Who doesn’t love pancakes?
And while they’re not often considered the healthiest breakfast option, you can change all that by choosing healthier ingredients.
Made with Michelle Bridges Chia & Organic Linseed Breakfast Sprinkle these pancakes are a source of dietary fibre, omega-3 fatty acids, vitamins and minerals.
Serves 2
Prep 10 minutes
Cook 10 minutes
292 cal per serve
Ingredients
- ½ cup (75g) wholemeal self-raising flour
- 2 tbsp Chia & Organic Linseed Breakfast Sprinkle
- ½ teaspoon ground cinnamon
- ½ cup (125ml) skim milk
- 1 medium egg
- 2/3 cup (100g) frozen blueberries
- 1 tbsp 100% natural maple syrup
Method
1. Combine the flour, Breakfast Sprinkle and cinnamon in a large bowl. Whisk the milk and egg in a large jug until combined. Stir the egg mixture into the flour mixture until combined. Stand for 5 minutes for mixture to slightly thicken.
2. Lightly spray a large non-stick frying pan with oil and heat over medium heat. Cook 2 level tablespoon measures of mixture, in batches, for about 2 minutes each side or until golden to make 6 pancakes.

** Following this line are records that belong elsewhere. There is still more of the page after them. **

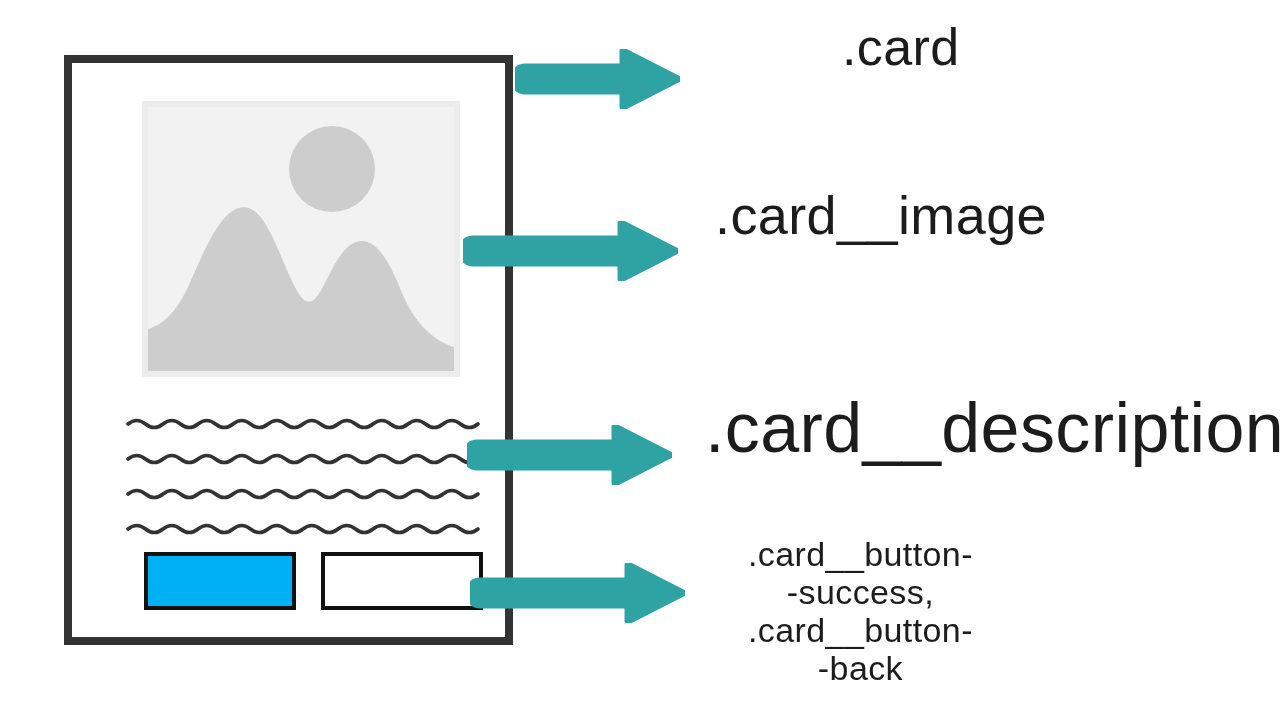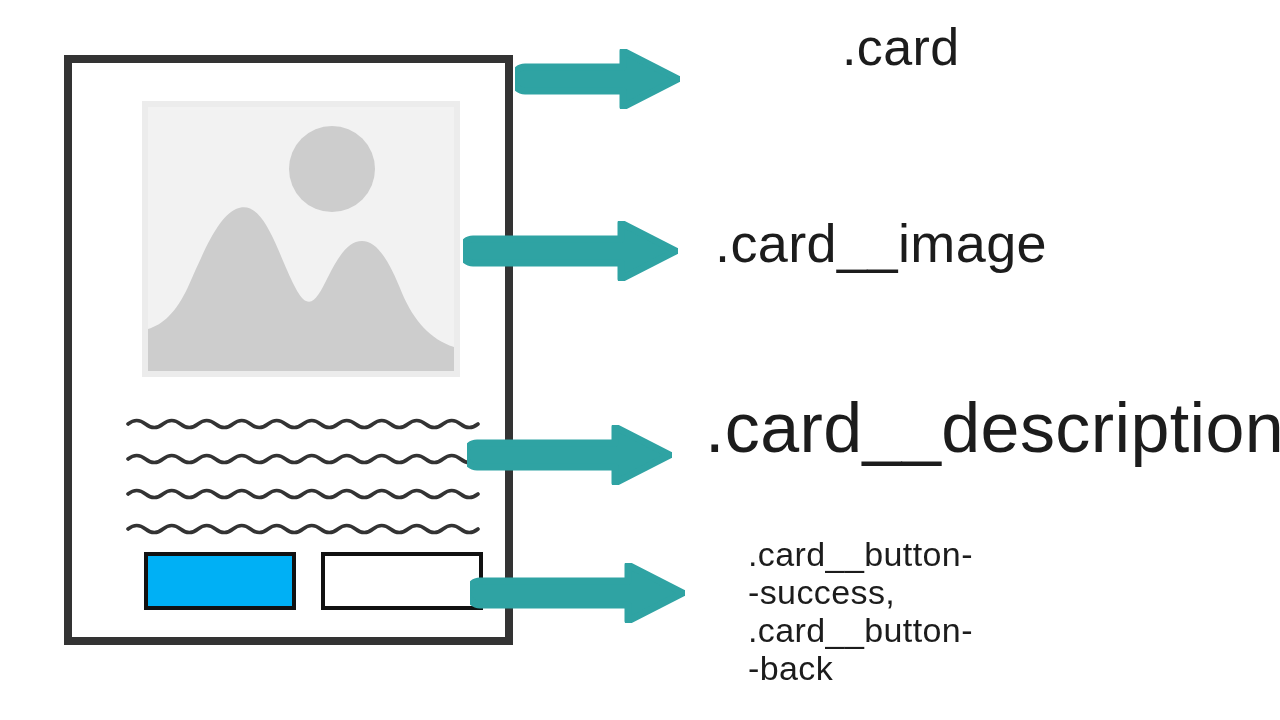--- a/index.html
+++ b/index.html
@@ -105,29 +105,29 @@
   .annotation-label {
     position: absolute;
     color: #1c1c1c;
     font-weight: 200;
     white-space: nowrap;
     letter-spacing: 0.4px;
     line-height: 1.12;
   }
   .annotation-label.multiline {
     white-space: pre-line;
-    text-align: left;
+    text-align: center;
   }
 
   
   #row-card       { left: 515px; top: 49px; }
   #row-card .annotation-label       { left: 327px; top: -31px; font-size: 52px; }
 
   #row-image      { left: 463px; top: 221px; }
-  #row-image .annotation-label      { left: 252px; top: -36px; font-size: 54px; margin-top: 28px; }
+  #row-image .annotation-label      { left: 252px; top: -36px; font-size: 54px; }
 
   #row-description{ left: 467px; top: 425px; }
   #row-description .annotation-label{ left: 238px; top: -36px; font-size: 70px; }
 
   #row-buttons    { left: 470px; top: 563px; }
   #row-buttons .annotation-label    { left: 278px; top: -28px; font-size: 34px; }
 </style>
 </head>
 <body>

3. Meanwhile, place blueberries and syrup in a small saucepan over medium heat. Cook for 5 minutes or until softened and hot. Stack pancakes on 2 plates. Drizzle with blueberries and syrup and serve immediately.
Notes
You can make any size pancakes you like. Large pancakes (1/4 cup measures) or pikelets (1 tablespoon measure).
Serve with a tablespoon of no fat regular yoghurt (310 cal per serve).
If you don’t have a non-stick pan, line the base with a disc of baking paper.
You can easily double the recipe to serve 4.
In Summer, serve the pancakes with a stone fruit and fresh berry salad and omit the maple syrup.